First National Bank of Fairchild, Appellant, vs. Hizer, Respondent.
    
      February 9
    
    March 9, 1926.
    
    
      Corporations: Subscription to stock: Consideration: Muttial subscriptions: Note given in payment: Fraud: Statement by officer that maker woidd never be called ttpon to pay note.
    
    1. Where a subscription to the stock of a canning company was made with the agreement that it would not be operative unless a named amount was subscribed, and the subscription list was signed by the defendant in consideration of the other subscriptions, the total of which aggregated more than the amount designated, the subscriptions were complete irrespective of whether or not notes were given in payment thereof, p. 363.
    
      2. The statement of a stockholder in the canning company, and who was also vice-president of the bank which purchased the note of the defendant given‘‘in payment of his subscription, that the maker would never have to pay the note, was not a statement on which fraud could be predicated or on which the maker had a right to rely; nor could the statement be invoked to vary or modify the terms of the note. p. 364.
    Appeal from a judgment of the circuit court for Clark county: E. W- Crosby, Circuit'Judge.
    
      Reversed.
    
    This is an action to recover on a promissory note. The answer admits signing the note, denies that there was any consideration therefor, alleges that its execution was induced by certain fraudulent representations, that its delivery was conditional, and that plaintiff is not a holder in due course.

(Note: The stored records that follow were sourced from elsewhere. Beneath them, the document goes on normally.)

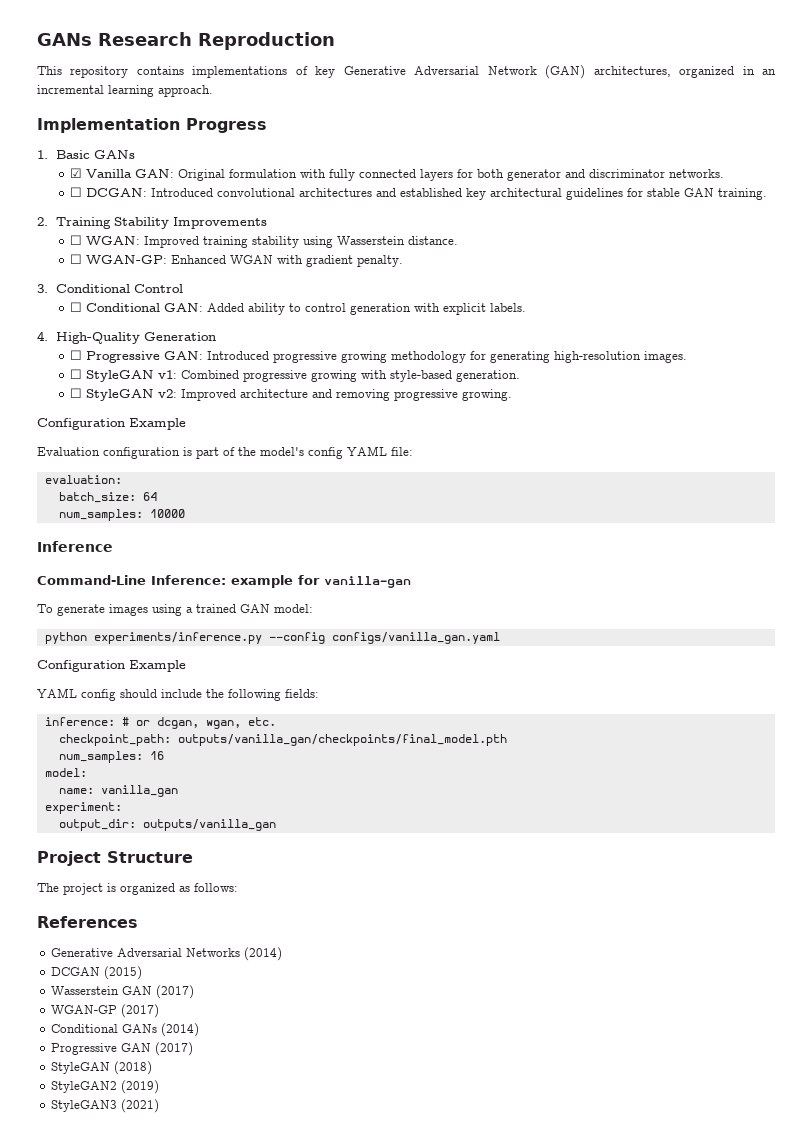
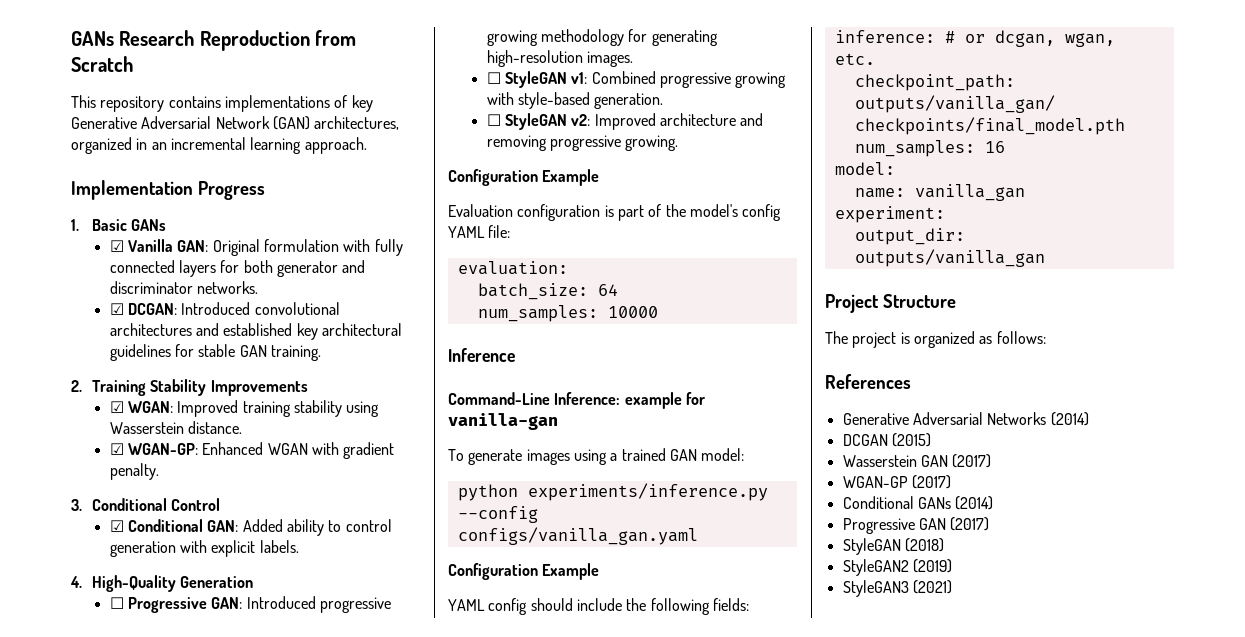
- GANs Research Reproduction
+ GANs Research Reproduction from Scratch
- ☐ DCGAN: Introduced convolutional architectures and established key architectural guidelines for stable GAN training.
+ ☑ DCGAN: Introduced convolutional architectures and established key architectural guidelines for stable GAN training.
- ☐ WGAN: Improved training stability using Wasserstein distance.
+ ☑ WGAN: Improved training stability using Wasserstein distance.
- ☐ WGAN-GP: Enhanced WGAN with gradient penalty.
+ ☑ WGAN-GP: Enhanced WGAN with gradient penalty.
- ☐ Conditional GAN: Added ability to control generation with explicit labels.
+ ☑ Conditional GAN: Added ability to control generation with explicit labels.

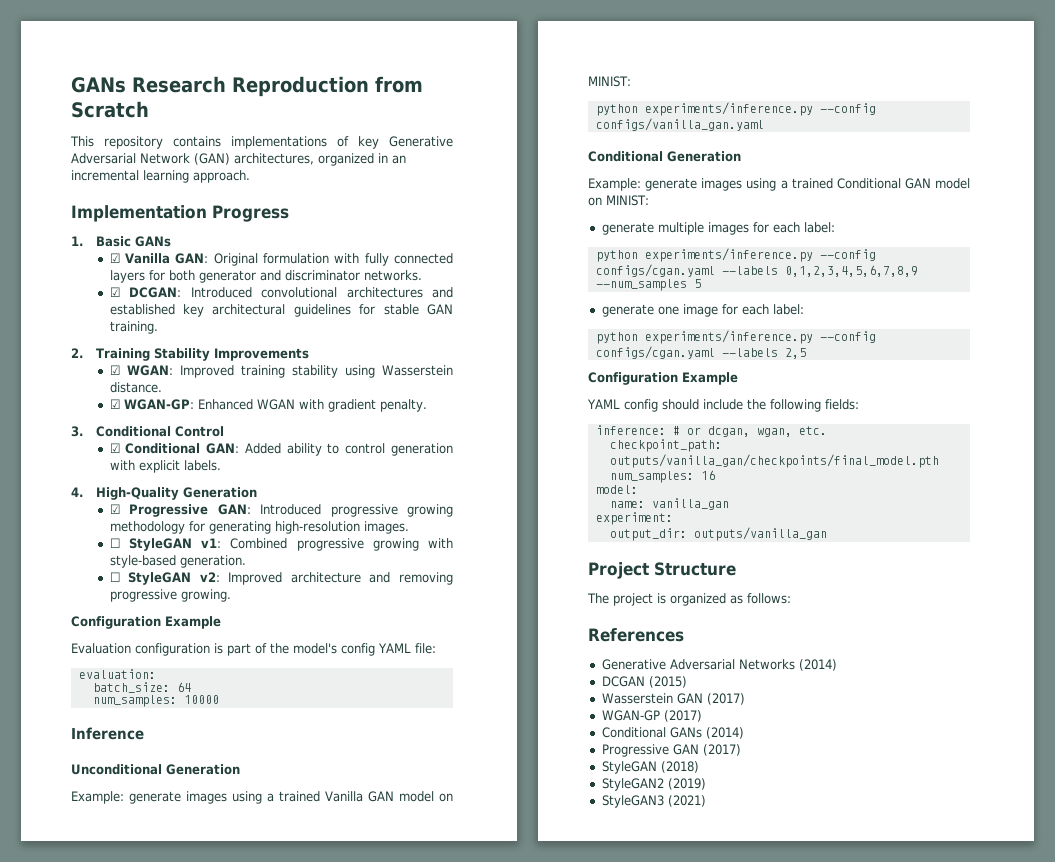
- ☐ Progressive GAN: Introduced progressive growing methodology for generating high-resolution images.
+ ☑ Progressive GAN: Introduced progressive growing methodology for generating high-resolution images.
- Command-Line Inference: example for vanilla-gan
- To generate images using a trained GAN model:
+ Unconditional Generation
+ Example: generate images using a trained Vanilla GAN model on MINIST:
+ Conditional Generation
+ Example: generate images using a trained Conditional GAN model on MINIST:
+ generate multiple images for each label:
+ python experiments/inference.py --config configs/cgan.yaml --labels 0,1,2,3,4,5,6,7,8,9 --num_samples 5
+ generate one image for each label:
+ python experiments/inference.py --config configs/cgan.yaml --labels 2,5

    It appears that in the spring of 1921 the Wisconsin Canned Food Company was in an embarrassed financial condition, and there were several meetings of stockholders at the village ofi Fairchild to consider the financial condition of the corporation and to devise ways and means of relieving the financial embarrassment. The stockholders were told by officers of the company that the situation called for an additional investment of $86,000. It seems that at first an effort was made to sell new stock of the company to the amount of $86,000, but that it soon became apparent that such an amount of stock could not be sold. It was then decided to have the stockholders of the company guarantee the payment of a note for $50,000 signed by the corporation and to sell $86,000 worth of stock. There seems to be no question but that the note of the corporation for $50,000 was duly executed, guaranteed by tire stockholders of the company, and duly negotiated. It is not disputed that subscriptions were taken for a considerable amount of the stock of the corporation, but just the amount of such subscriptions is the principal question in issue. Respondent subscribed .for ten shares of the par value of $1,000. He executed his note to the company for $1,000 and a certificate for ten shares of stock was issued to him. The note was sold and assigned by the company to the plaintiff bank. Upon its becoming due a renewal note was executed by respondent, and this action is brought to recover on the renewal note.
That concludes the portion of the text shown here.